Tony and Rebekah, Sitting In A Tree

 

Democracy cannot survive without a free press willing and able to act as a check on government power and behaviour.

The relationship between the government and the media should therefore be adversarial – although it was thuggish of David Cameron’s government to dispatch the Cabinet Secretary to the Guardian’s offices to bully them into destroying their computers in the wake of the Edward Snowden scandal, rather this terrible, flagrant abuse of power than the chilling alternative of Sir Jeremy Heywood popping by every single afternoon for tea, chitchat and a list of government-sanctioned news stories for publication.

But it is this latter, far more insidious type of close, symbiotic relationship that has been prevalent between parts of the British media and the politicians on whom they report and are supposed to keep in check.

Former prime minister Tony Blair may no longer occupy Number 10 Downing Street, but the self-evident warmth of his newly revealed correspondence with Rebekah Brooks – former chief executive of News International, now on trial for her alleged role in the phone hacking scandal – shows just how overfamiliar those in power can get to those who lead the publications who supposedly scrutinise them.

The following exchange of text messages between Tony Blair and Brooks on the day after her resignation, reported by The Guardian, really says it all:

Tony Blair: If you’re still going to parliament you should call me. I have experience of these things! Tx

Rebekah Brooks: Definitely depends on the police interview first. I have Stephen Parkinson [a lawyer] here today. I have never met him but people say he is good.

Tony Blair: He’s excellent.

Rebekah Brooks: Great news. Feeling properly terrified. Police are behaving so badly.

Tony Blair: Everyone panics in these situations and they will feel they have their reputation to recover. Assume you have quality QC advice? When’s the interview?

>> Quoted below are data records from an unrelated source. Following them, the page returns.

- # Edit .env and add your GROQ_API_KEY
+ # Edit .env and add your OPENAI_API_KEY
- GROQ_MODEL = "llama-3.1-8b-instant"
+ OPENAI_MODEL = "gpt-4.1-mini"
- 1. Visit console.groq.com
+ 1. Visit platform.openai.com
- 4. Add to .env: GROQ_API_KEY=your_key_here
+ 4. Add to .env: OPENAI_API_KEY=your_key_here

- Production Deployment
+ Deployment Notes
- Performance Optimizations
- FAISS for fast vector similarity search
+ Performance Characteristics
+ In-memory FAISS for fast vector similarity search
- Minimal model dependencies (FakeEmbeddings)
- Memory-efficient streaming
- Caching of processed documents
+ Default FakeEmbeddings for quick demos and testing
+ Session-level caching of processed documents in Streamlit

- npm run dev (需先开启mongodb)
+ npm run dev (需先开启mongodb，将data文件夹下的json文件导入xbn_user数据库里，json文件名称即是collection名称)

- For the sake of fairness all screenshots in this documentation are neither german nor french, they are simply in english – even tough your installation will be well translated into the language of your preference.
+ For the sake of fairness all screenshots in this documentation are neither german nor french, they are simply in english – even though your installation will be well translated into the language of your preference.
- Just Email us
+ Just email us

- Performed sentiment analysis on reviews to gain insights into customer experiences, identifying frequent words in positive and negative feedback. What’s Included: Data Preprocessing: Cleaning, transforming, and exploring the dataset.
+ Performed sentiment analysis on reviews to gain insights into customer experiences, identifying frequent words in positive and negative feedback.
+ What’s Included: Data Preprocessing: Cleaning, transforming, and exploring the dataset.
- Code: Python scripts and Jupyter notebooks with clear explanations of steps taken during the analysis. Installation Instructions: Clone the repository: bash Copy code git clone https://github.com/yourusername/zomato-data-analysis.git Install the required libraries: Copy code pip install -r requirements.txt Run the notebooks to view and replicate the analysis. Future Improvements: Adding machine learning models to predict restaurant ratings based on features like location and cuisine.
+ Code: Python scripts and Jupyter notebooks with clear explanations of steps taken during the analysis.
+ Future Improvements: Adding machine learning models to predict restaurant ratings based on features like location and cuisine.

Rebekah Brooks: Sunday probably or Monday. Cms committee. Tuesday. Stephen bringing someone called Emma Hodges and we have QC.

Tony Blair: That’s good. I’m no use on police stuff but call me after that because I may be some help on Commons.

Rebekah Brooks: Great. Will do. X

There are two issues here. The first is the impropriety of a former UK prime minister essentially offering coaching to someone involved in a very current public scandal before they are due to give evidence at a parliamentary committee hearing. While there may be no legal prohibition on this type of interaction, it seems very morally dubious. Were the subject of the hearing about anything else it could perhaps be overlooked, but since it was a hearing of the Culture Select Committee specifically on the allegations of phone hacking and the issues raised about the behaviour of the press, Blair’s offer of counsel and friendly support seems to put him squarely on the side of the alleged perpetrators rather than the victims.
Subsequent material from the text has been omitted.